Pharisaical Christians vs. Anti-Pharisees
01.10.09 AT 12:45 PM
The Church of You can refer to two forms of popular Christianity. One sees God as a celestial daddy whose role is to solve YOUR problems and make YOU feel better. The other sees God as a task master and holiness as something to be achieved by following a long list of dos and don'ts.
It is possible to stray to the left and do whatever you want ignoring God. But what few people understand is that it is also possible to stray to the right, as the Pharisees did, exalting their own righteousness over that of Christ. They celebrate their own works and traditions and operate on a system of merit, not knowing that their own righteousness is as filthy rags.
Pharisaical Christians ignore the grace of Jesus Christ. They don't know that we are accepted by God not because of anything we do, but by what Christ has done. God favors us because of the work of his Son. We are no better than anyone else.
And so, Pharisaical Christians thinking they are holier than everyone else look down on sinners and other Christians who don't measure up to their own standards. These hypocrites don't even meet their own standards, but point the bony finger of accusation against others.
These people also worship at the Church of You, sanctification being all about them and their own holiness, not the holiness of Christ.
01.10.09 AT 9:12 PM
Most of the contributors to the referenced thread would do well to ask themselves, What is the opposite of the thing I criticize, and am I doing it? The opposite of Calvinism, for example, says, I decide to be saved and I keep myself saved when I avoid unpardonable sin. The opposite of intellectualism says, I obey the experts in my denomination like a good soldier, or I ignore doctrine, just gimme that emotional high.
By asking myself such a question, I learned something important from Xion. Yes, I easily slip into wrong attitudes about my long list of dos and don'ts. (Note to self: Add "Reject long lists of dos and don'ts" to my long list of dos and don'ts.)
Yet, it remains that those lists stem from what God reveals about human un-holiness. For example, if fornication destroys holiness, then doesn't public attire that provokes sexual desire also erode holiness? In place of God's Word or centuries of application of God's commandments, I arbitrate right and wrong.
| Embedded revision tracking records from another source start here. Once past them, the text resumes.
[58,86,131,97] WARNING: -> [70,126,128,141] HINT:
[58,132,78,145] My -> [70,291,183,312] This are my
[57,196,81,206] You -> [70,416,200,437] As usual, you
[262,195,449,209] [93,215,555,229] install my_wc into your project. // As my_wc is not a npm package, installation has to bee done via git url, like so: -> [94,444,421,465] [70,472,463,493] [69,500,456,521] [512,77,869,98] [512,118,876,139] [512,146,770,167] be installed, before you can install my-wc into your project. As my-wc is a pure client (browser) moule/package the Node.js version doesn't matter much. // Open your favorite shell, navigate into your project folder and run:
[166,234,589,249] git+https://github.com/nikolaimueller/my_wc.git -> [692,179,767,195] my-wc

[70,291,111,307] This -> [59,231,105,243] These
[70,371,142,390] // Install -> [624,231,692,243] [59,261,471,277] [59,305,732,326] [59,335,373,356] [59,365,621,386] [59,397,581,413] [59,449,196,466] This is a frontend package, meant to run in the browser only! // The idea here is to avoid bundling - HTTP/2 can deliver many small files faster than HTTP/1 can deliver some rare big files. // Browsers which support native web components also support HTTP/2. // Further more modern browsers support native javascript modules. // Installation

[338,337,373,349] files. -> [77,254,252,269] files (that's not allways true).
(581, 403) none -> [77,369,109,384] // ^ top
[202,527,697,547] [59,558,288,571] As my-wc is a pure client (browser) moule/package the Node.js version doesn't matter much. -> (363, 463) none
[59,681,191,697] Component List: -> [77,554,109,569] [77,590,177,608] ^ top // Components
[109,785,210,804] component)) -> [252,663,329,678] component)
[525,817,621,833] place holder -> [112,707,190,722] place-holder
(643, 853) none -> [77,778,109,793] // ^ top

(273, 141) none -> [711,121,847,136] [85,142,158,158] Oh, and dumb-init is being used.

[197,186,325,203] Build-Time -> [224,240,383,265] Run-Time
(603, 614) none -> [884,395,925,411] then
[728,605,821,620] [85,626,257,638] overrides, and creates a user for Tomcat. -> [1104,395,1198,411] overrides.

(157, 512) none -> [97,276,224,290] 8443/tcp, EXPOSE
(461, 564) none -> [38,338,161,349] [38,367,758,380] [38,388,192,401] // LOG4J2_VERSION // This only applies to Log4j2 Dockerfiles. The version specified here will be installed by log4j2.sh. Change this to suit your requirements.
So, if I burn my list of such dos and don'ts, how shall I emulate my holy Father?
You say you are saved by grace; but how will you prove it to me? How will you prove it to the lost person who just waits to spring the label of hypocrite upon you? How will you reassure yourself that it was a heart decision and not just an intellectual exercise?
The opposite of Pharisaism, toward which Xion leans in his criticism, easily leads to the fall of many. Xion should make the point, then, not that lists of dos and don'ts are "wrong;" but rather that the dos and don'ts form the vocabulary of love notes to God, written not in lip service, but in deeds.
Even people in the Church of Others can unwittingly attend the Church of You when service becomes a foundation for self-righteousness. Any strength and any pet peeve can tempt us to join the Church of You.